_To do_
Would you please copy every line from the records that contains the word "color"?

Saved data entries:

..............................

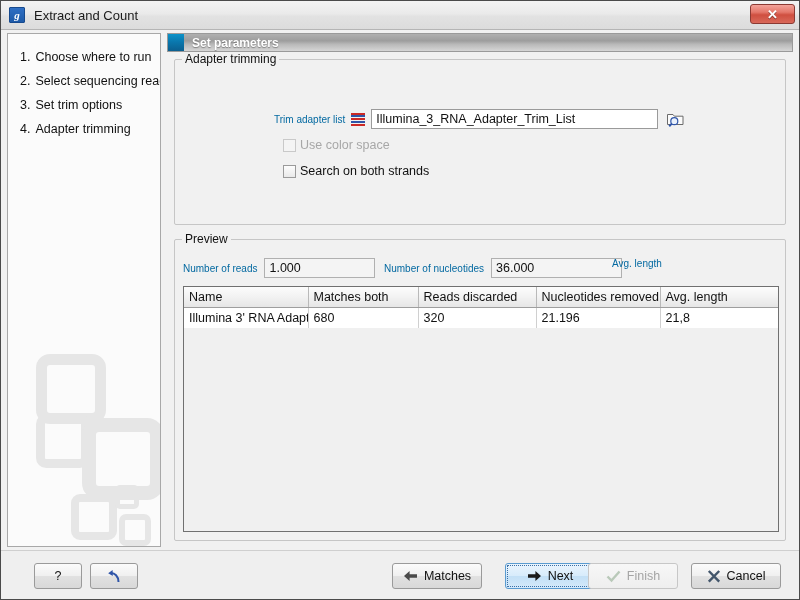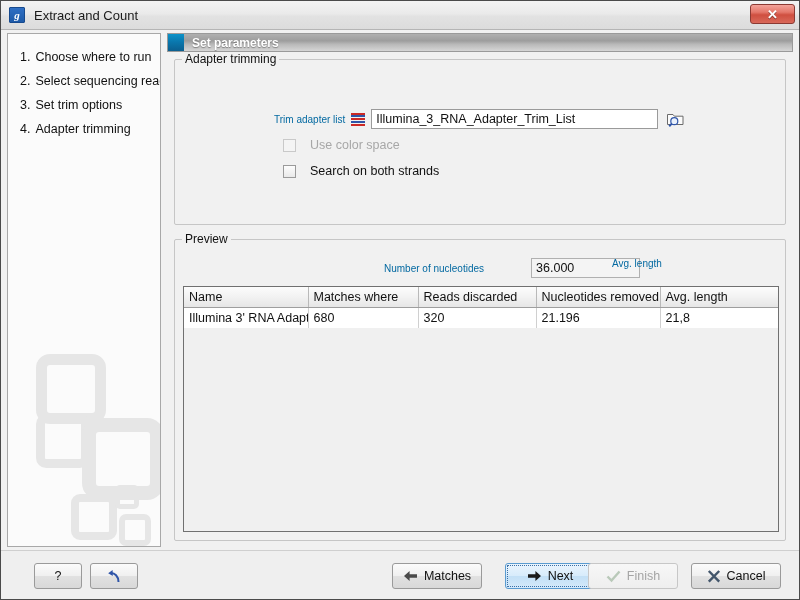--- a/index.html
+++ b/index.html
@@ -219,7 +219,7 @@
     background: #f4f4f4;
     cursor: default;
   }
-  .cb-label { margin-left: 14px; font-size: 12.5px; color: #111111; white-space: nowrap; }
+  .cb-label { margin-left: 4px; font-size: 12.5px; color: #111111; white-space: nowrap; }
   .cb-label.disabled { color: #a7a7a7; }
 
   

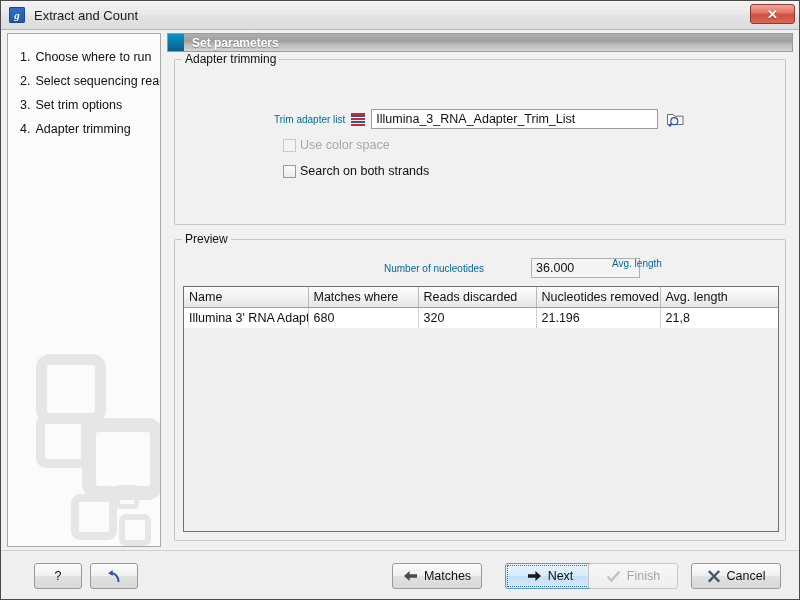--- a/index.html
+++ b/index.html
@@ -396,6 +396,10 @@
       <div class="groupbox" id="group-preview">
         <div class="group-legend">Preview</div>
 
+        <div class="stat" style="left:8px; top:18px;">
+          <span class="field-label">Number of reads</span>
+          <div class="textinput readonly" style="width:111px;">1.000</div>
+        </div>
 
         <div class="stat" style="left:209px; top:18px;gap:40px;">
           <span class="field-label">Number of nucleotides</span>

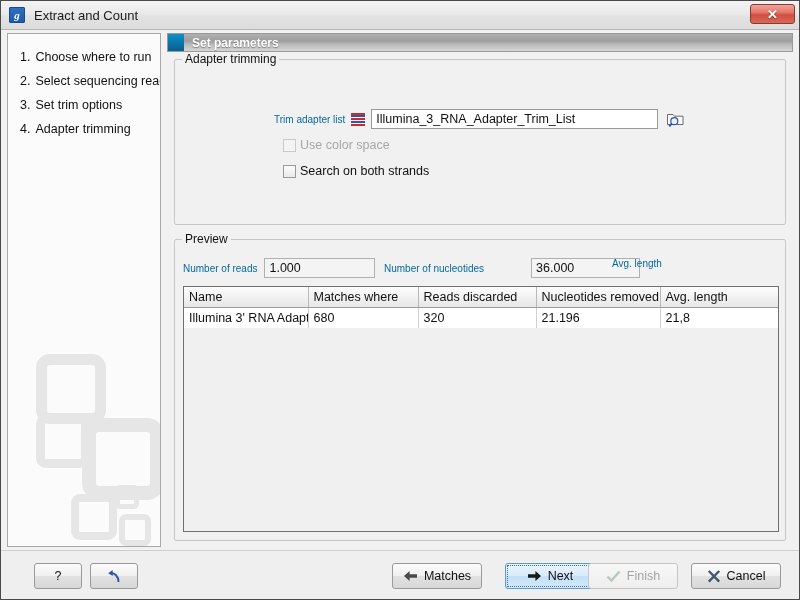--- a/index.html
+++ b/index.html
@@ -401,7 +401,7 @@
           <div class="textinput readonly" style="width:111px;">1.000</div>
         </div>
 
-        <div class="stat" style="left:209px; top:18px;gap:40px;">
+        <div class="stat" style="left:209px; top:18px;">
           <span class="field-label">Number of nucleotides</span>
           <div class="textinput readonly" style="width:109px;">36.000</div>
         </div>

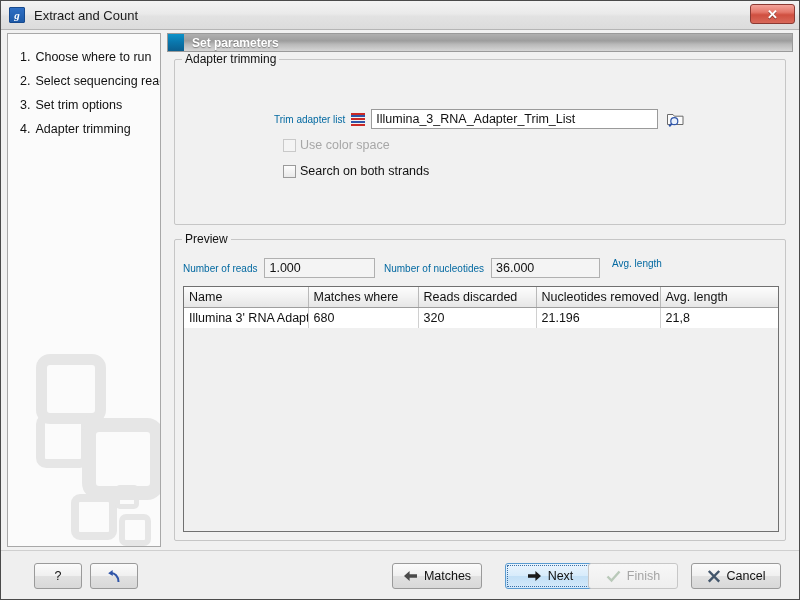--- a/index.html
+++ b/index.html
@@ -403,7 +403,7 @@
 
         <div class="stat" style="left:209px; top:18px;">
           <span class="field-label">Number of nucleotides</span>
-          <div class="textinput readonly" style="width:109px;">36.000</div>
+          <div class="textinput readonly" style="width:131px;">36.000</div>
         </div>
 
         <div class="stat" style="left:437px; top:18px;">

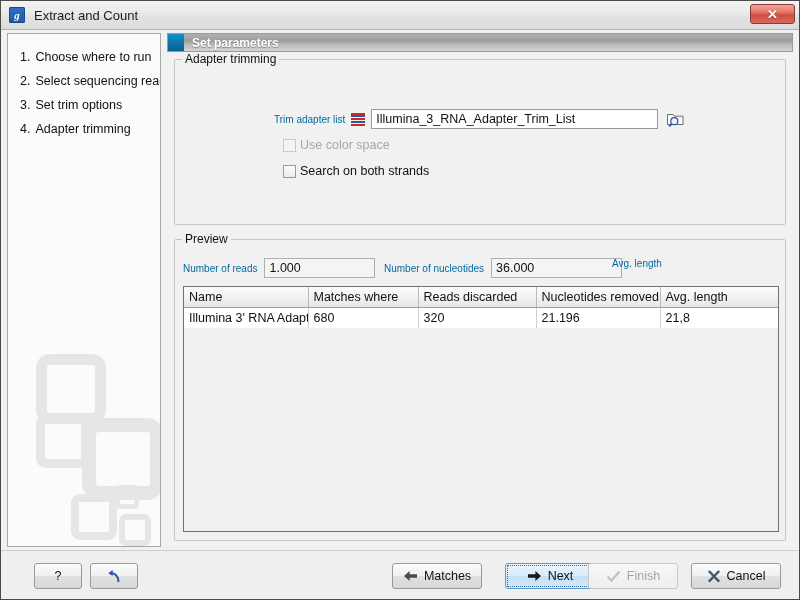--- a/index.html
+++ b/index.html
@@ -422,7 +422,7 @@
             <thead>
               <tr>
                 <th>Name</th>
-                <th>Matches where</th>
+                <th>Matches both</th>
                 <th>Reads discarded</th>
                 <th>Nucleotides removed</th>
                 <th>Avg. length</th>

..............................

_Answer space_
-  .cb-label { margin-left: 14px; font-size: 12.5px; color: #111111; white-space: nowrap; }
+  .cb-label { margin-left: 4px; font-size: 12.5px; color: #111111; white-space: nowrap; }
   .cb-label.disabled { color: #a7a7a7; }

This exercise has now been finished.